Hedge Fund Leverage Plunges Most Since The Financial Crisis

While it may seem like a lifetime ago, it was only in late January that the market was melting up relentlessly with every trading day, as volatility crashed lower and lower to unsustainable single digit levels, sending the S&P into a buying frenzy. It was, as Morgan Stanley pointed out at the time, "euphoria."

Of course, it all ended with a bang on February 5, when the VIX exploded from 15 to around 40, crushing the inverse VIX ETF industry overnight and impoverishing countless volatility sellers.  Commenting on the dramatic shift in market mood, Morgan Stanley's Michael Wilson also said that the S&P 500 P/Es peaked in December, the same day as Bitcoin, one day before the tax bill passed...

... and adds that "this peak in valuation was followed in January by a peak in positioning as both institutional and retail investors piled into stocks at rates we haven't witnessed in years... Back in January when stocks were rising sharply, we heard numerous calls for a "meltup" being made by prognosticators and investors. Of course, that's how tops are made and we think January marked the top for sentiment, if not prices, for the year."

He also noted that with volatility now much higher, "a return to those levels of exuberance is very unlikely."

However there was one particular chart supplied from Morgan Stanley that caught our attention: the gross leverage at Long/Short hedge funds. What it shows is not only the fastest collapse in gross exposure on record, but a pattern that is oddly similar to what happened during the last euphoric surge in mid 2007, which was promptly followed by the great financial crisis.

This confirms what both JPM and BofA have pointed out recently: institutions, and hedge funds, have been tireless sellers of equities in recent weeks.

It is unclear what can prompt hedge funds to reverse their sudden gloom, and lever back up: after all the S&P is still just shy of all time highs. What is clear is that unless corporations ramp up stock buybacks in the coming weeks, no matter how strong earnings season is, the outcome will be very adverse for risk.

Comments

Eric Norstog Mon, 04/16/2018 - 11:41 Permalink

I like to fish out the nuts and corn and tomato skins and what not out of poop. Wash 'em off a little a cook them on a baking pan with salt and worcestershire sauce. By golly they're pretty good the second time around. Serve them to my friends as party treats.

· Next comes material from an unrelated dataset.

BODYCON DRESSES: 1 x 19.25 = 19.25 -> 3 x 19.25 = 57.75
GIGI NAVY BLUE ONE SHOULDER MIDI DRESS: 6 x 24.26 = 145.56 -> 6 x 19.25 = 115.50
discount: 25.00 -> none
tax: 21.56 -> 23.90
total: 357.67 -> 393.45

Batman11 Mon, 04/16/2018 - 13:56 Permalink

The two elements of neoclassical economics that come together to cause financial crises.

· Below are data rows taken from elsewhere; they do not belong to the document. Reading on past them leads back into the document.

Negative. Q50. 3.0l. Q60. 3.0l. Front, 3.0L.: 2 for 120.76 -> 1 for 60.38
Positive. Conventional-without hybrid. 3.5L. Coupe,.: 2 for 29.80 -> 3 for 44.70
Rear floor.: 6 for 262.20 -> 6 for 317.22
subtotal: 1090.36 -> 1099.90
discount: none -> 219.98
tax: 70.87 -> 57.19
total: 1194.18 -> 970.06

  1. It doesn’t consider debt
  2. It holds a set of beliefs about markets where they represent the rational decisions of market participants; they reach stable equilibriums and the valuations represent real wealth.

Everyone marvels at the wealth creation of rising asset prices, no one looks at the debt that is driving it. 

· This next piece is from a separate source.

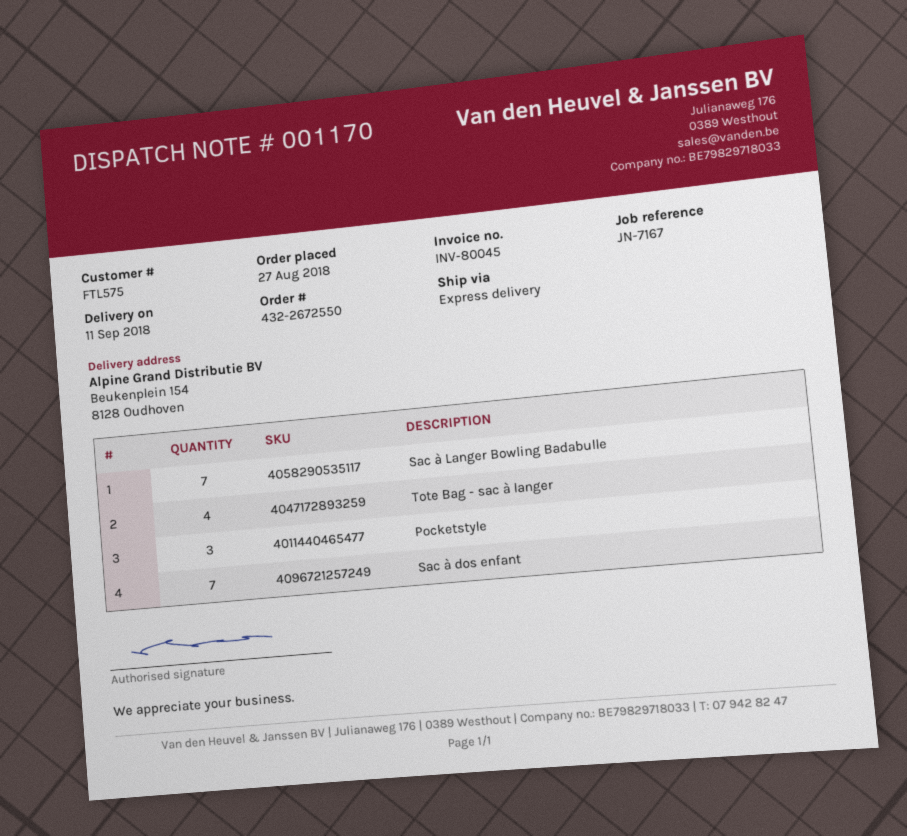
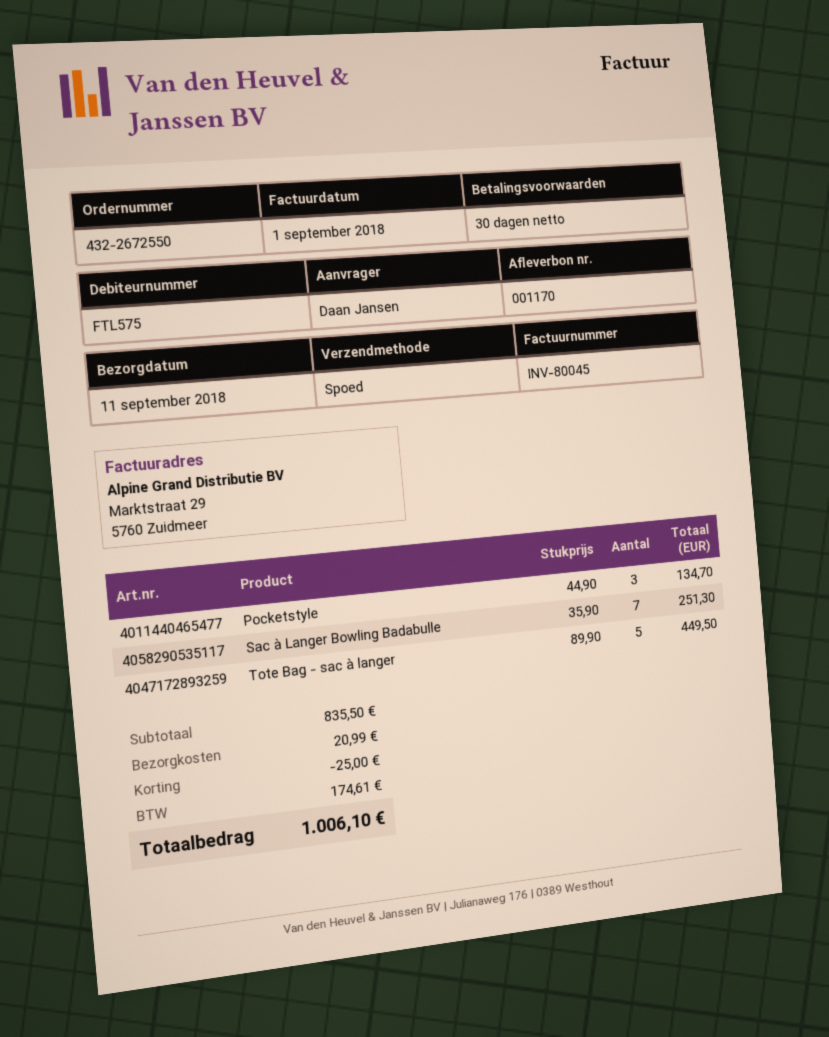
Tote Bag - sac à langer: 4 -> 5
Sac à dos enfant: 7 -> none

https://cdn.opendemocracy.net/neweconomics/wp-content/uploads/sites/5/2017/04/Screen-Shot-2017-04-21-at-13.52.41.png

The “black swan” was obvious all along and it was pretty much the same as 1929.

1929 – Inflating US stock prices with debt (margin lending)

2008 - Inflating US real estate prices with debt (mortgage lending)

“Stocks have reached what looks like a permanently high plateau.” Irving Fisher 1929.

An earlier neoclassical economist believed in price discovery, stable equilibriums and the rational decisions of market participants, and what the neoclassical economist believes about the markets means can’t even imagine there could be a bubble.

The amount of real wealth stored in the markets becomes apparent once the bubble has burst.